The people in the character costumes made a particular point of lavishing affection on James. He was just blown away by this. He was giggling and kissing them and holding their hands. They were extremely patient and kind with him (special props to Eeyore, whom I suspect James tried to French kiss). How could I not be so happy when seeing my kid so happy and finally getting affectionate attention from strangers? One thorn on this rose, however: I did notice they paid relatively less attention to my typical kids. It was subtle, and I’m not sure my typical kids noticed it. But that does seem one of the downsides of having a sibling with a disability, however minor.
In general, I consider myself genuinely lucky to have James. My life is better with him in it. I mean, with him as-is. I would “cure” him for his sake, but not for my own. There is, however, with one major caveat. Having a child with a disability is not the whorling vortex of darkness and despair that I believed it to be when we first got his diagnosis. It’s really more of an everyday sort of pain in the ass. I often think to myself how much easier everything would be if only most families had a kid with similar disabilities.
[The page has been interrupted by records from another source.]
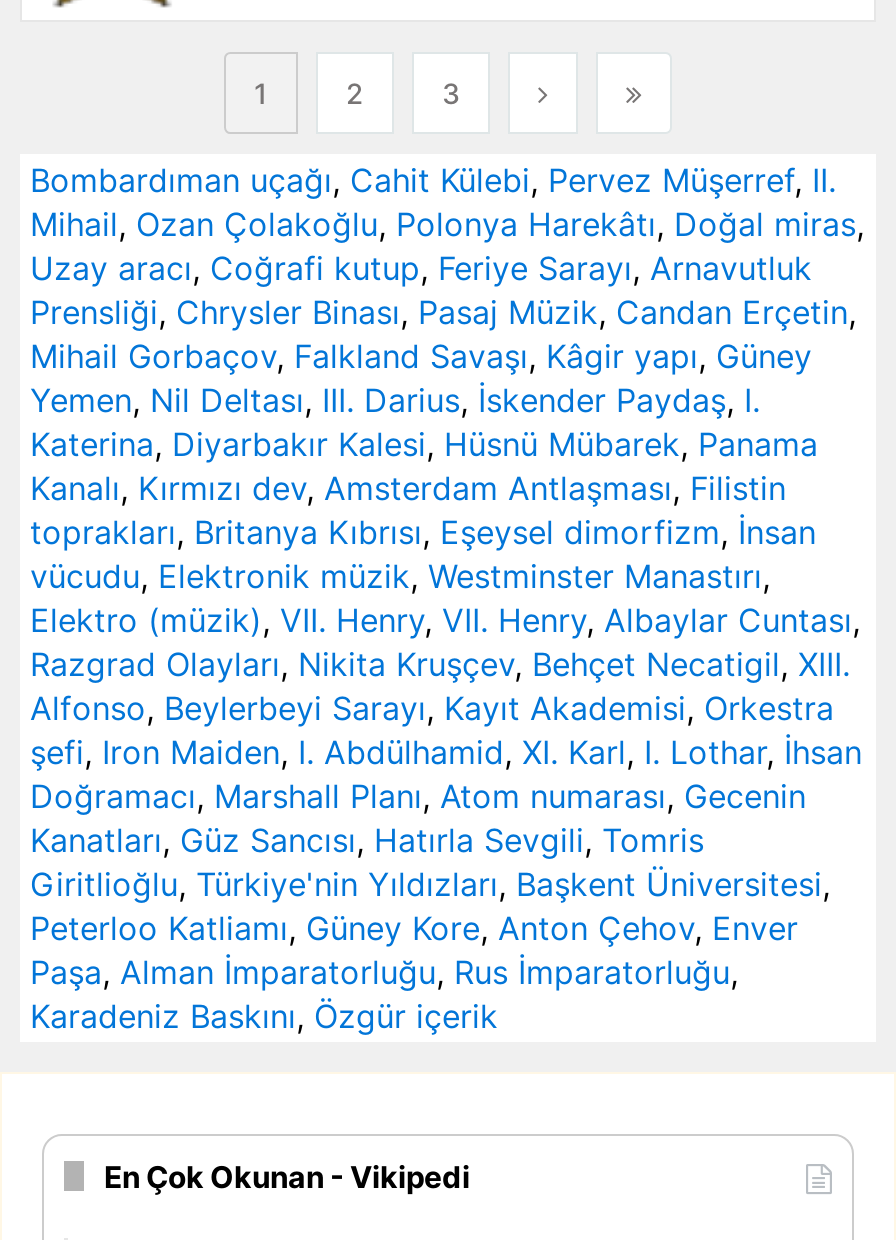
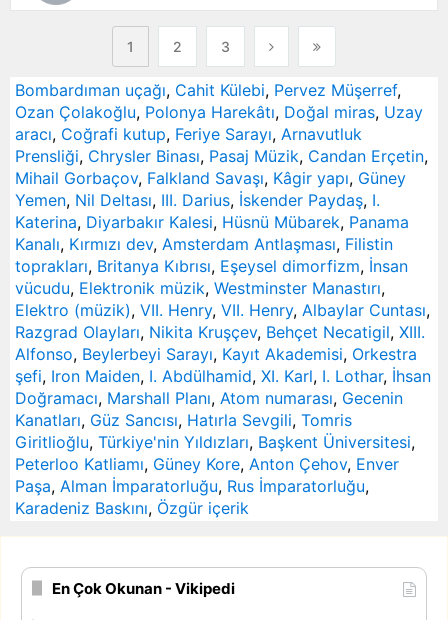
- Bombardıman uçağı, Cahit Külebi, Pervez Müşerref, II.
- Mihail, Ozan Çolakoğlu, Polonya Harekâtı, Doğal miras,
- Uzay aracı, Coğrafi kutup, Feriye Sarayı, Arnavutluk
+ Bombardıman uçağı, Cahit Külebi, Pervez Müşerref,
+ Ozan Çolakoğlu, Polonya Harekâtı, Doğal miras, Uzay
+ aracı, Coğrafi kutup, Feriye Sarayı, Arnavutluk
Cars would come with standardly optional wheelchair ramps. Or car seats that fit big kids. I mean, you can get this stuff now, it’s just horribly expensive, ugly, and thoughtlessly designed. Pediatric wheelchairs would be as well-designed and easy-to-use as strollers are. Diapers would come in all sizes. Shopping carts could accommodate bigger kids. Etc. etc.
Disney is not that world, of course. But it is something closer to it than I have yet experienced.